- **Entries shown**:
__________

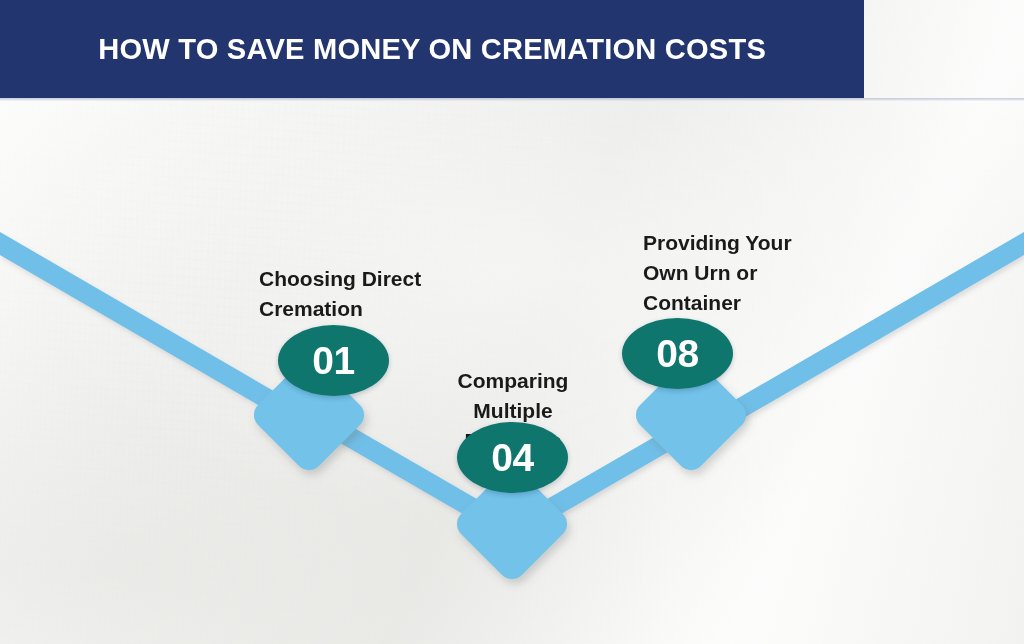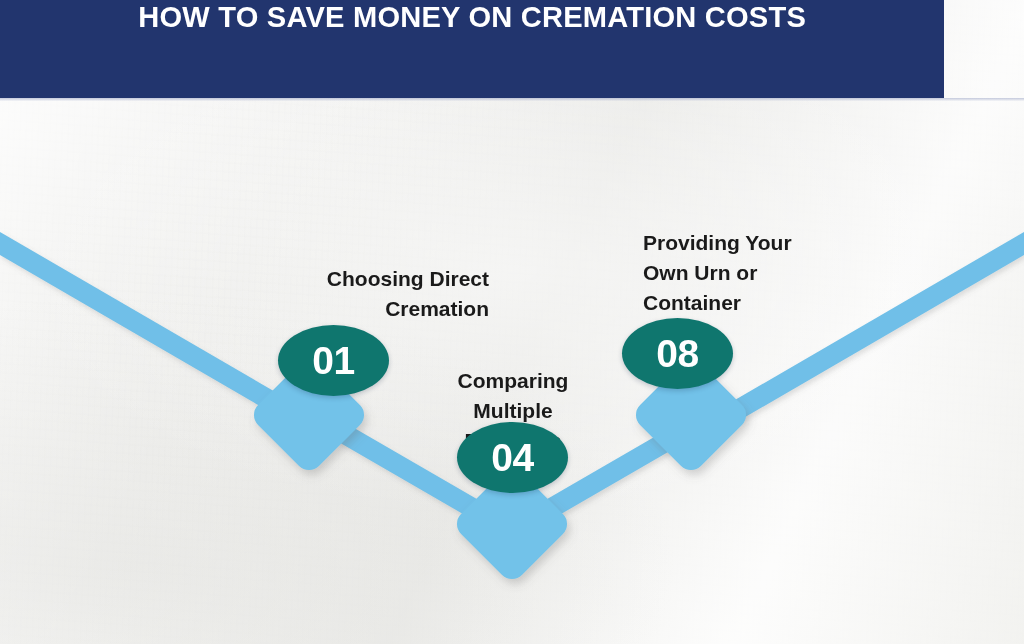--- a/index.html
+++ b/index.html
@@ -37,24 +37,25 @@
     background:
       radial-gradient(ellipse 70% 55% at 50% 42%, rgba(255,255,255,0.55) 0%, rgba(255,255,255,0) 70%),
       radial-gradient(ellipse 90% 70% at 12% 88%, rgba(222,222,219,0.45) 0%, rgba(255,255,255,0) 60%);
   }
 
   
   .header-band {
     position: absolute;
     left: 0;
     top: 0;
-    width: 944px;
+    width: 864px;
     height: 98px;
     background: #22356e;
     display: flex;
+    align-items: center;
     justify-content: center;
     z-index: 40;
   }
   .header-title {
     color: #ffffff;
     font-family: "Liberation Sans Narrow", "Liberation Sans", sans-serif;
     font-size: 30px;
     font-weight: bold;
     letter-spacing: 0.2px;
     text-transform: uppercase;
@@ -111,21 +112,21 @@
     color: #1a1a1a;
     font-family: "Liberation Sans", sans-serif;
     font-size: 21px;
     font-weight: bold;
     line-height: 1.42;
     white-space: pre-line;
   }
 
   
   .step-01 .step-bubble { left: 278px; top: 325px; }
-  .step-01 .step-label  { left: 259px; top: 264px; text-align: right; width: 230px; }
+  .step-01 .step-label  { left: 259px; top: 264px; text-align: left; width: 230px; }
 
   
   .step-02 .step-bubble { left: 457px; top: 422px; }
   .step-02 .step-label  { left: 432px; top: 335px; text-align: center; width: 162px; margin-top: 31px; }
 
   
   .step-03 .step-bubble { left: 622px; top: 318px; }
   .step-03 .step-label  { left: 643px; top: 228px; text-align: left; width: 200px; }
 </style>
 </head>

__________

- **Problem to work on**: Which lines in the material above include the string "rgba"? Pull them out.

- **Final answer**:
       radial-gradient(ellipse 70% 55% at 50% 42%, rgba(255,255,255,0.55) 0%, rgba(255,255,255,0) 70%),
       radial-gradient(ellipse 90% 70% at 12% 88%, rgba(222,222,219,0.45) 0%, rgba(255,255,255,0) 60%);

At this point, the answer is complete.